Seit langem wird davon ausgegangen, dass derjenige, der dieses Ministerressort innehat, mehr Macht hat als das gesamte Kabinett und ein enormes Gegengewicht zu möglichen radikalen Veränderungen darstellt, die den Interessen der großen nationalen und ausländischen Investoren schaden. Wenn eine Regierung es wagt, jemanden aus der politischen Avantgarde auf diesen Posten zu berufen, kann das Land in der Tat darauf vertrauen, dass die Forderungen, die seit langem auf der Straße, bei sozialen Mobilisierungen und sogar in der Wissenschaft erhoben wurden, auch erfüllt werden.

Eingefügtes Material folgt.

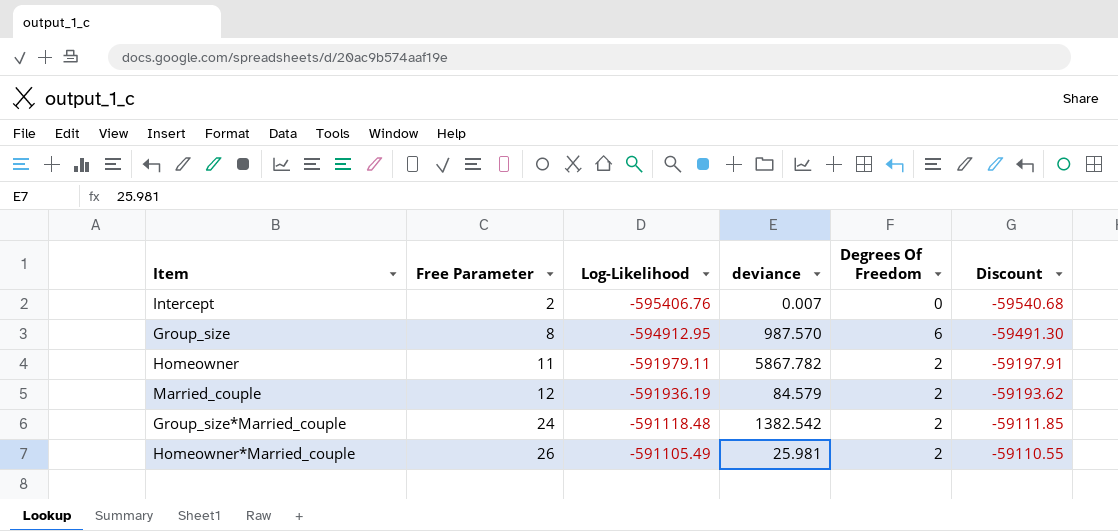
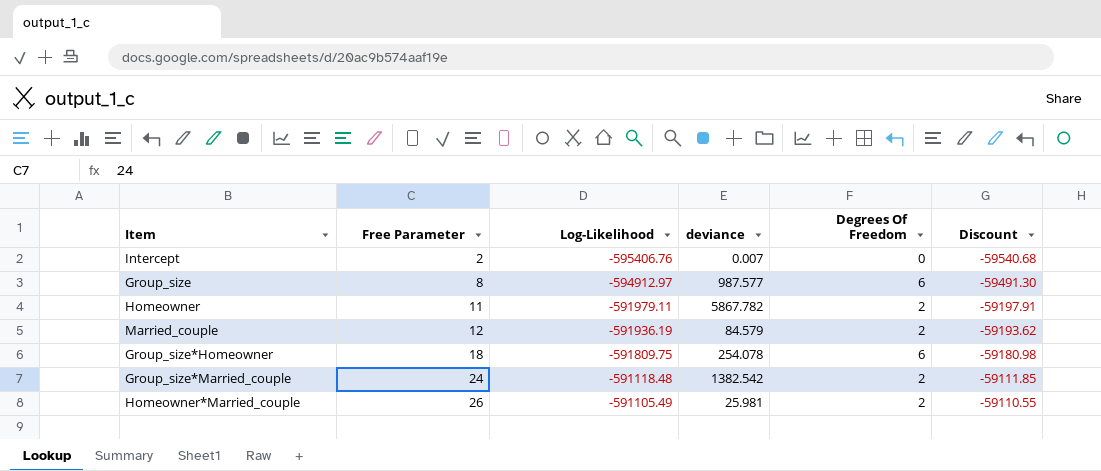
Group_size | Log-Likelihood: -594912.95 -> -594912.97
Group_size | deviance: 987.570 -> 987.577
row Group_size*Homeowner: none -> 18 | -591809.75 | 254.078 | 6 | -59180.98

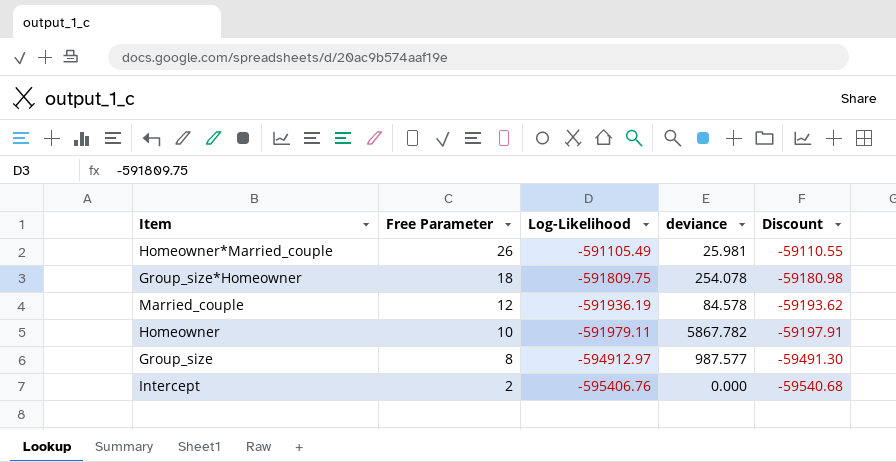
row order: Free Parameter ascending -> Free Parameter descending
column Degrees Of Freedom | position: 5 -> none
row Group_size*Married_couple: 24 | -591118.48 | 1382.542 | 2 | -59111.85 -> none
Married_couple | deviance: 84.579 -> 84.578
Homeowner | Free Parameter: 11 -> 10
Intercept | deviance: 0.007 -> 0.000

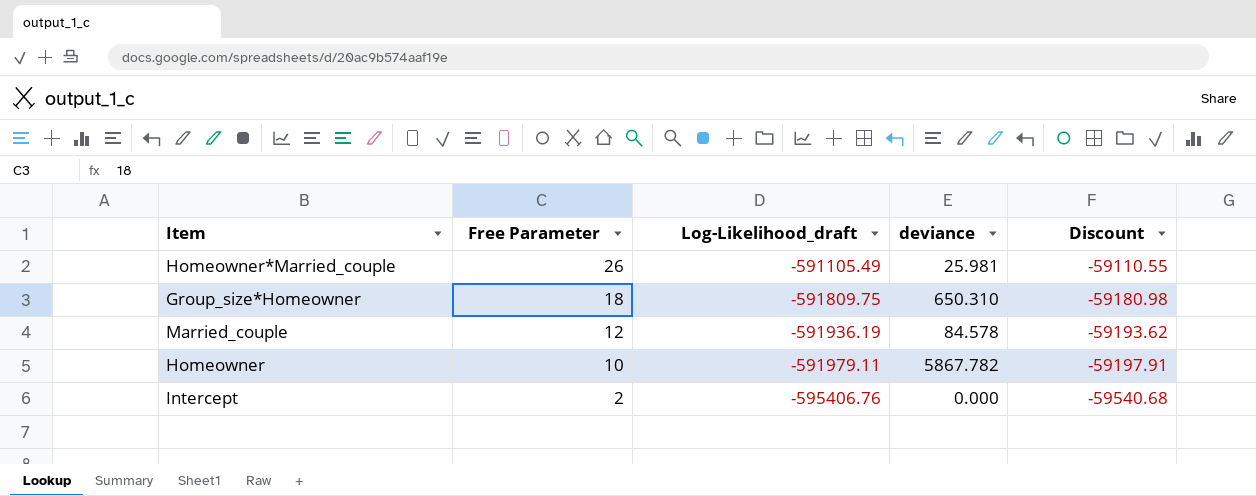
column name: Log-Likelihood -> Log-Likelihood_draft
row Group_size: 8 | -594912.97 | 987.577 | -59491.30 -> none
Group_size*Homeowner | deviance: 254.078 -> 650.310

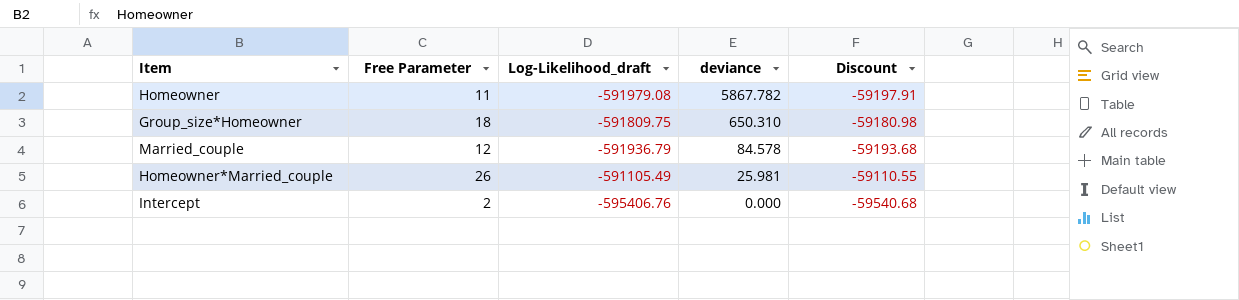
row order: Free Parameter descending -> deviance descending
Homeowner | Free Parameter: 10 -> 11
Homeowner | Log-Likelihood_draft: -591979.11 -> -591979.08
Married_couple | Log-Likelihood_draft: -591936.19 -> -591936.79
Married_couple | Discount: -59193.62 -> -59193.68

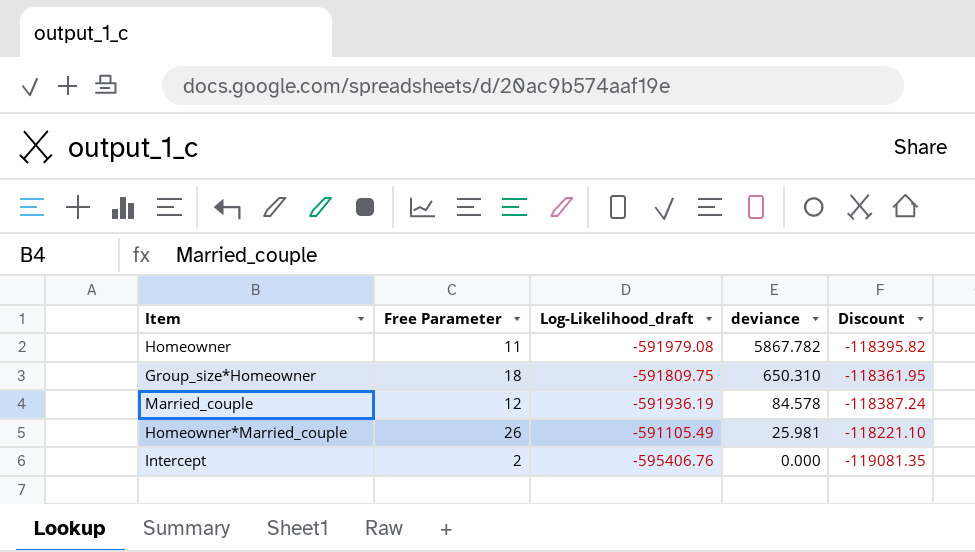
column Discount | formula: [Log-Likelihood_draft] * 0.1 -> [Log-Likelihood_draft] * 0.2
Married_couple | Log-Likelihood_draft: -591936.79 -> -591936.19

Erstaunlich ist auch die Begeisterung, die La Moneda innerhalb weniger Tage in Bezug auf die Streitkräfte gezeigt hat, von denen es hieß, dass sie nach den Repressionen während der rechten Regierung, die gerade ihre Amtszeit beendet hat, drastisch reformiert werden sollten. Obwohl die derzeitige Exekutive beschlossen hat, das Militär aus der heißen Zone von Araucanía oder Walmapu abzuziehen, ist nicht ausgeschlossen, dass diese Entscheidung bald wieder revidiert oder dass eine andere getroffen wird, um den Aufstand in der so genannten südlichen Makrozone zu bekämpfen, dessen immer wütendere Aktionen weder mit noch ohne die uniformierten Kräfte in der Region aufhören.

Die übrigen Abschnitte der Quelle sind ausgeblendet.